Qualcosa di innato e soprattutto di naturale. Se lo cerchi si nasconde; se lo forzi perde di efficacia. Viene da solo, quando e come decide lui.
I tre valori per te irrinunciabili
Più che valori li definirei quello che serve per fare qualcosa che lasci un segno: il talento, appunto, la tenacia e la fantasia. Ognuno di loro serve a poco senza gli altri.
Un libro che ti rappresenta
Cent’anni di solitudine di Gabriel Garcìa Marquez. Rileggerlo mi aiuta a non dimenticare quanto è importante la fantasia.

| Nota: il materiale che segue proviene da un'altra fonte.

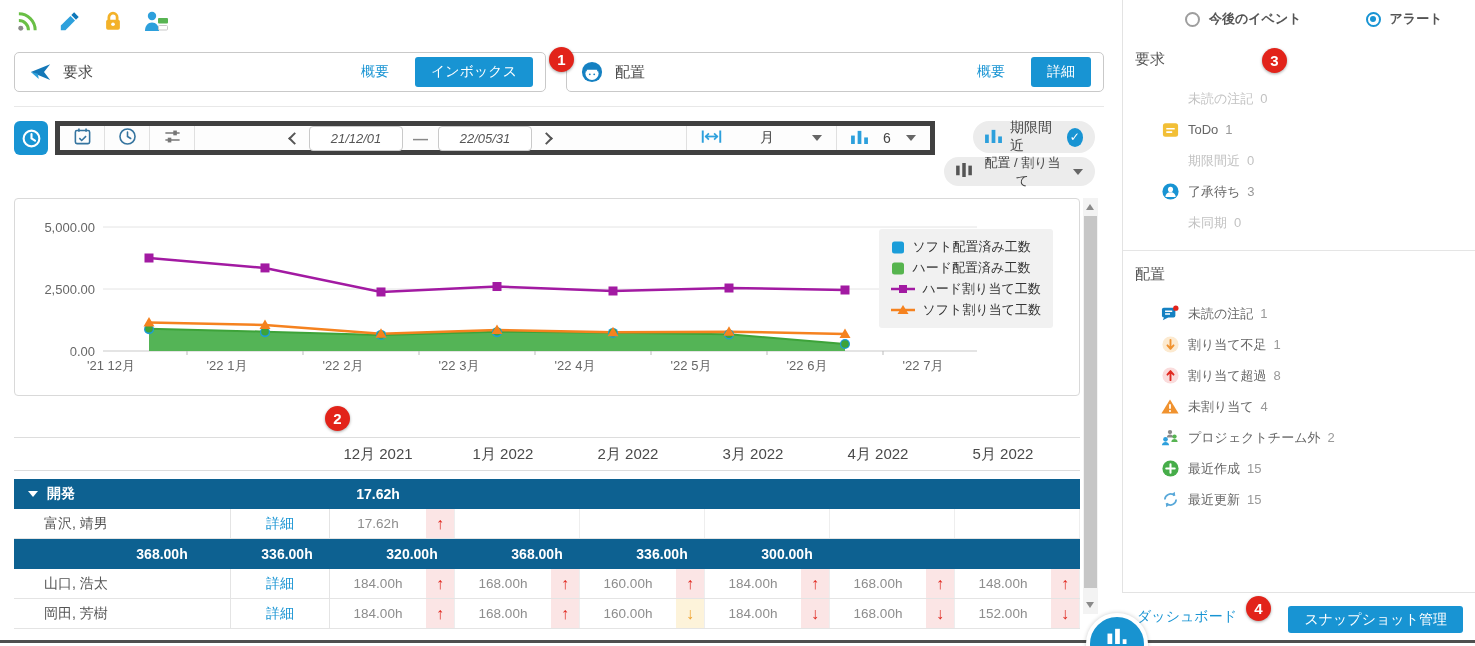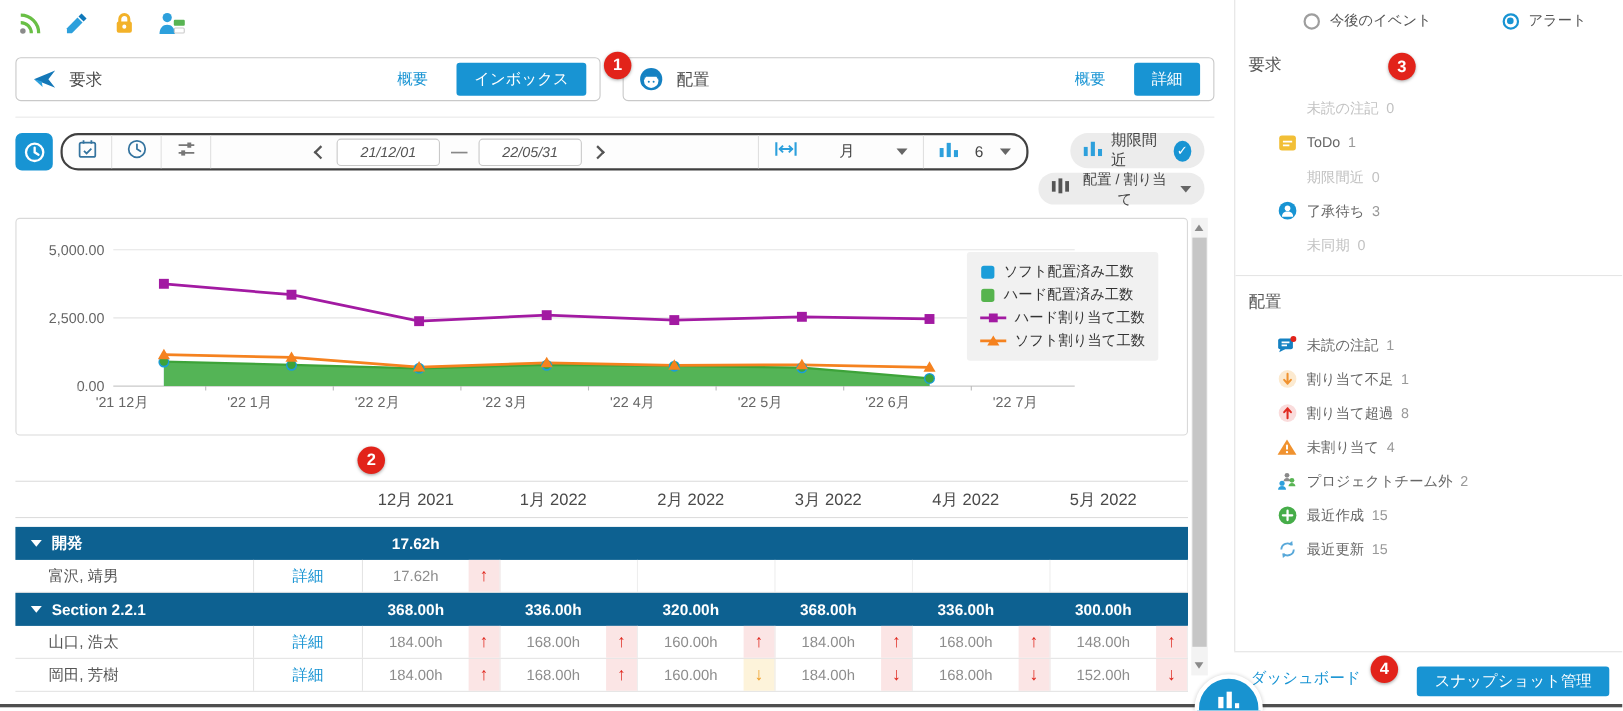--- a/index.html
+++ b/index.html
@@ -32,21 +32,21 @@
   .panel-title { font-size:15px; color:#4a4a4a; flex:1; }
   .panel .link { margin-right:16px; }
   .hdivider { position:absolute; top:106px; left:14px; width:1090px;
     border-top:1px solid #e8e8e8; }
 
   
   #clock-badge { position:absolute; left:14px; top:121px; width:34px; height:34px;
     background:#1894d3; border-radius:6px; display:flex; align-items:center;
     justify-content:center; cursor:pointer; }
   #toolbar { position:absolute; left:55px; top:121px; width:880px; height:34px;
-    border:2px solid #404040; border-radius:16px; background:#fdfdfd;
+    border:5px solid #404040; border-radius:0; background:#fdfdfd;
     display:flex; align-items:center;justify-content:flex-end; }
   .tseg { height:100%; width:45px; display:flex; align-items:center;
     justify-content:center; border-right:1px solid #e0e0e0; cursor:pointer; }
   #date-nav { display:flex; align-items:center; gap:10px; margin-left:95px; }
   .chev { width:9px; height:9px; border-left:2px solid #555; border-bottom:2px solid #555;
     display:inline-block; cursor:pointer; }
   .chev.left  { transform:rotate(45deg); }
   .chev.right { transform:rotate(225deg); }
   .date-box { width:94px; height:25px; border:1px solid #c9c9c9; border-radius:4px;
     font-style:italic; font-size:13px; color:#555; text-align:center; background:#fff;
@@ -111,21 +111,21 @@
   .c-arrow { width:29px; display:flex; align-items:center; justify-content:center;
     font-weight:bold; font-size:16px; }
   .row.person .c-arrow { border-right:1px solid #eee; }
   .c-arrow.up-red   { color:#e02a21; background:#fbe5e5; }
   .c-arrow.down-red { color:#e02a21; background:#fbe5e5; }
   .c-arrow.down-orange { color:#f0a32f; background:#fdf3da; }
 
   
   #sidebar { position:absolute; left:1122px; top:0; width:353px; height:592px;
     border-left:1px solid #e3e3e3; background:#fff; overflow:hidden; }
-  #radio-row { display:flex; padding:10px 0 0 62px; gap:64px; }
+  #radio-row { display:flex; padding:10px 0 0 62px; gap:64px;font-weight:bold; }
   .radio { display:flex; align-items:center; gap:9px; font-size:13px; color:#555;
     cursor:pointer; }
   .rdot { width:15px; height:15px; border:2px solid #9e9e9e; border-radius:50%;
     display:inline-block; position:relative; }
   .rdot.sel { border-color:#1894d3; }
   .rdot.sel::after { content:""; position:absolute; left:2.5px; top:2.5px;
     width:6px; height:6px; border-radius:50%; background:#1894d3; }
   #sidebar-sections { padding-top:14px; }
   .sb-title { padding:8px 12px 14px; font-size:15px; color:#555; }
   .sb-item { height:31px; display:flex; align-items:center; padding-left:38px;
@@ -435,24 +435,20 @@
           <div class="c-val"></div>
           <div class="c-arrow "></div>
           <div class="c-val"></div>
           <div class="c-arrow "></div>
           <div class="c-val"></div>
           <div class="c-arrow "></div>
           <div class="c-val"></div>
           <div class="c-arrow "></div>
         </div>
         <div class="row group">
-          <div class="c-name g">
-            <span class="caret-w"></span>
-            <span>Section 2.2.1</span>
-          </div>
           <div class="c-detail"></div>
           <div class="c-val">368.00h</div>
           <div class="c-arrow "></div>
           <div class="c-val">336.00h</div>
           <div class="c-arrow "></div>
           <div class="c-val">320.00h</div>
           <div class="c-arrow "></div>
           <div class="c-val">368.00h</div>
           <div class="c-arrow "></div>
           <div class="c-val">336.00h</div>

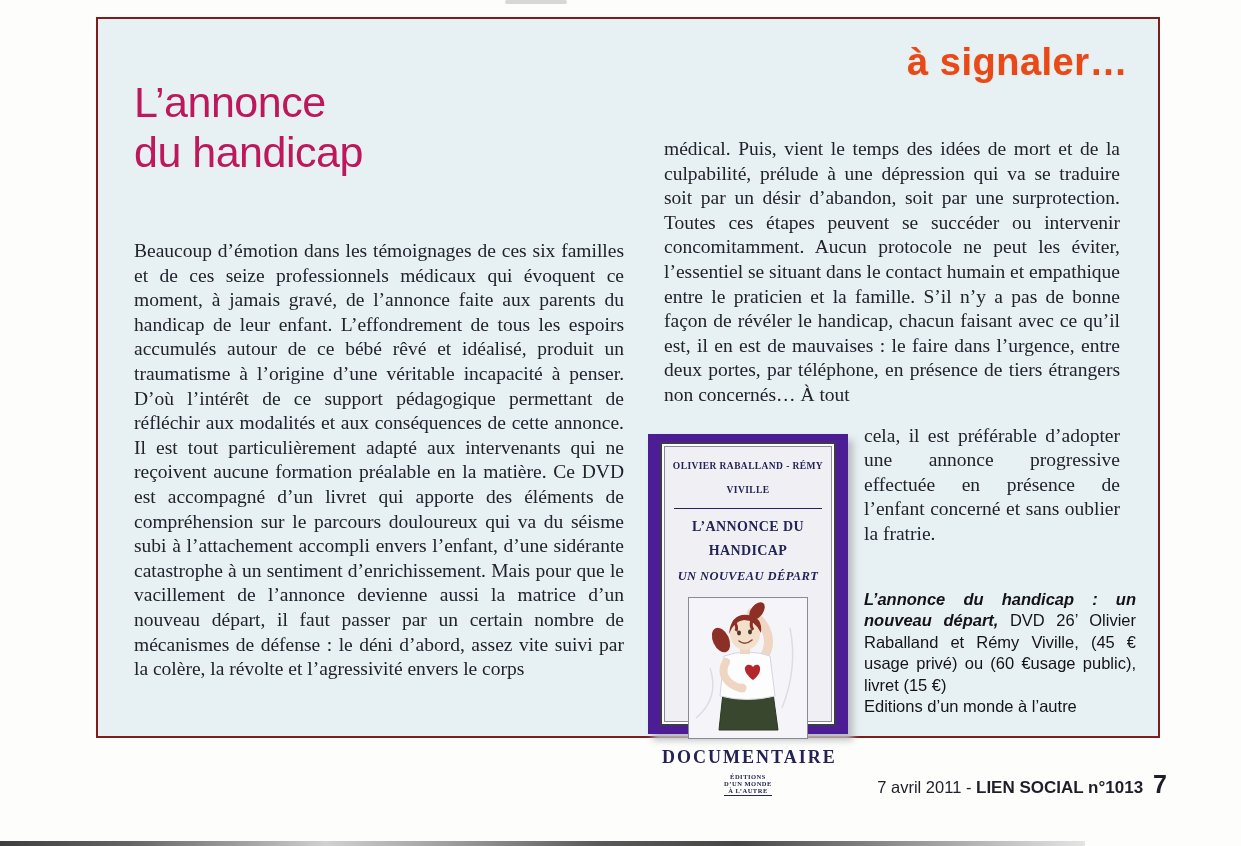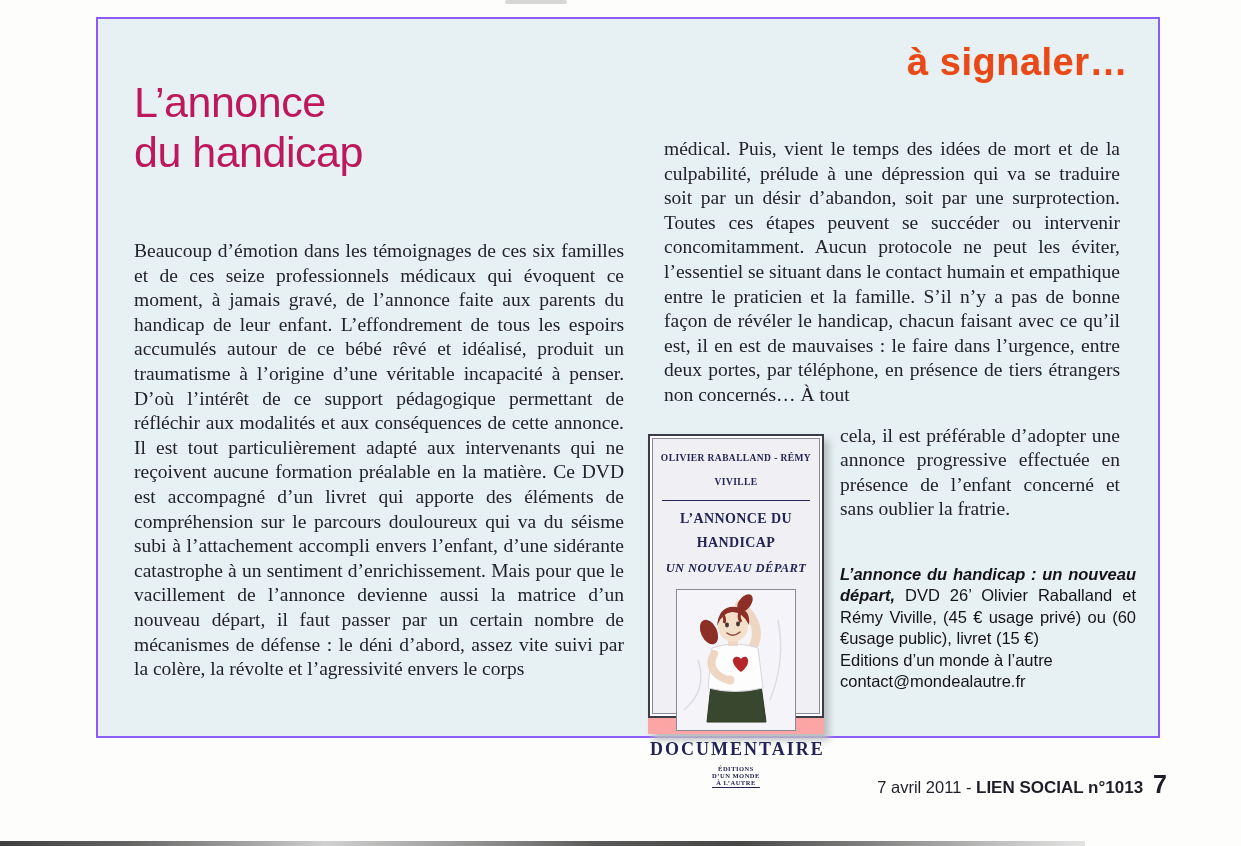--- a/index.html
+++ b/index.html
@@ -7,21 +7,21 @@
   body{
     width:1241px;height:846px;position:relative;
     background:#fdfdfb;
     font-family:"Liberation Serif", serif;
     overflow:hidden;
   }
   
   .page-box{
     position:absolute;left:96px;top:17px;width:1064px;height:721px;
     background:#e7f0f3;
-    border:2px solid #8b5cf6;
+    border:2px solid #7f1d1d;
     box-sizing:border-box;
   }
   
   .section-label{
     position:absolute;top:22px;right:30px;
     font-family:"Liberation Sans", sans-serif;
     font-weight:bold;
     font-size:38px;
     color:#e8481a;
     text-shadow:0 0 1px rgba(245,166,35,.55);
@@ -41,25 +41,25 @@
     font-size:19.5px;line-height:24.6px;
     color:#22222c;
     text-align:justify;
   }
   .col-left{left:36px;top:184px;width:490px;margin-top:36px;}
   .col-right{left:550px;top:102px;width:488px;}
   .col-right p{margin:16px;}
   
   .dvd-figure{
     float:left;
-    width:176px;height:300px;
+    width:200px;height:300px;
     margin:10px 16px 4px 0;
-    background:#fca5a5;
+    background:#4c1d95;
     box-shadow:5px 6px 7px #b9bcbe;
-    display:flex;align-items:flex-start;justify-content:center;
+    display:flex;align-items:center;justify-content:center;
   }
   .dvd-cover{
     width:176px;height:284px;
     background:#efeff4;
     border:2px solid #3c3c48;
     box-shadow:inset 0 0 0 2px #ffffff, inset 0 0 0 3px #8a8a96;
     box-sizing:border-box;
     text-align:center;
     color:#232355;
     font-family:"Liberation Serif", serif;
@@ -175,21 +175,20 @@
           <div>à l’autre</div>
         </div>
       </div>
     </div>
 
     <p>cela, il est préférable d’adopter une annonce progressive effectuée en présence de l’enfant concerné et sans oublier la fratrie.</p>
 
     <div class="dvd-caption">
       <span class="caption-lead">L’annonce du handicap : un nouveau départ, </span><span>DVD 26’ Olivier Raballand et Rémy Viville, (45 € usage privé) ou (60 €usage public), livret (15 €)</span>
       <div class="caption-line">Editions d’un monde à l’autre</div>
-      <div class="caption-line">contact@mondealautre.fr</div>
     </div>
   </div>
 
 </div>
 
 <div class="page-footer">
   <span class="footer-date">7 avril 2011 - </span><span class="footer-magazine">LIEN SOCIAL n°1013</span><span class="footer-pagenum">7</span>
 </div>
 
 <div class="scan-smudge-top"></div>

Di cosa ti occupi attualmente?
Giornalismo e scrittura, ormai le due cose viaggiano parallele.
Il progetto personale e/o professionale che ti ha dato lasciato il maggior impatto emotivo?
Scrivere il mio ultimo libro è stata sicuramente un’esperienza speciale, perché mi ha portato a passare dal silenzio della mia stanza al clamore dei dibattiti e del confronto in pubblico. Constatare che qualcosa partorita solo dalla tua mente possa appassionare qualcuno è un’emozione unica.
Se fossi il sindaco di Roma quali sono i tre provvedimenti che attueresti nei primi 100 giorni di governo?
Passerei i primi 100 giorni a scegliere con attenzione tutti i miei collaboratori e lo stesso farei con gli assessori. Il male di questa città è una certa politica rappresentativa di interessi e piccole lobby e una macchina amministrativa impiantata da anni in Campidoglio, che ormai controlla tutto.
Sei scrittore e giornalista d’inchiesta specializzato in Mafia Capitale. In base alla tua esperienza personale/professionale come pensi si possano tramutare queste “energie” criminali e corruttive in attività legali a beneficio sociale?
Non possono. Bisogna combatterle con ogni mezzo. Questi mondi criminali si stanno mangiando la città solo per la debolezza della classe politica e della stessa società civile. Le responsabilità sono di tutti, a partire da molti professionisti (commercialisti, notai, avvocati), che si sono fatti “scala” per permettere al mondo di mezzo di raggiungere quello di sopra. È necessario isolare culturalmente i criminali, perché solo una volta isolati l’attività investigativa darà realmente i suoi frutti.
Secondo te un nuovo rapporto tra Stato e cittadino può essere la chiave di volta?
Sicuramente sì, per guarire questo male è necessaria una rivoluzione culturale, una partecipazione massiccia della società civile che vada oltre la momentanea e superficiale indignazione, ma si allarghi a gesti concreti e a un nuovo modo di intendere la vita pubblica.
Come ti vedi tra 10 anni?
Più o meno come oggi…
Come immagini l’Italia tra 10 anni?
Come quella di dieci anni fa, impegnata ancora a interrogarsi se ce la possiamo fare, invece di farlo veramente.
Se l’Italia fosse un libro
Sarebbe Cecità di José Saramago, un luogo dove la gente perde improvvisamente e senza alcuna ragione apparente la vista. E nonostante i tentativi di arginarla, l’epidemia pian piano contagia tutti.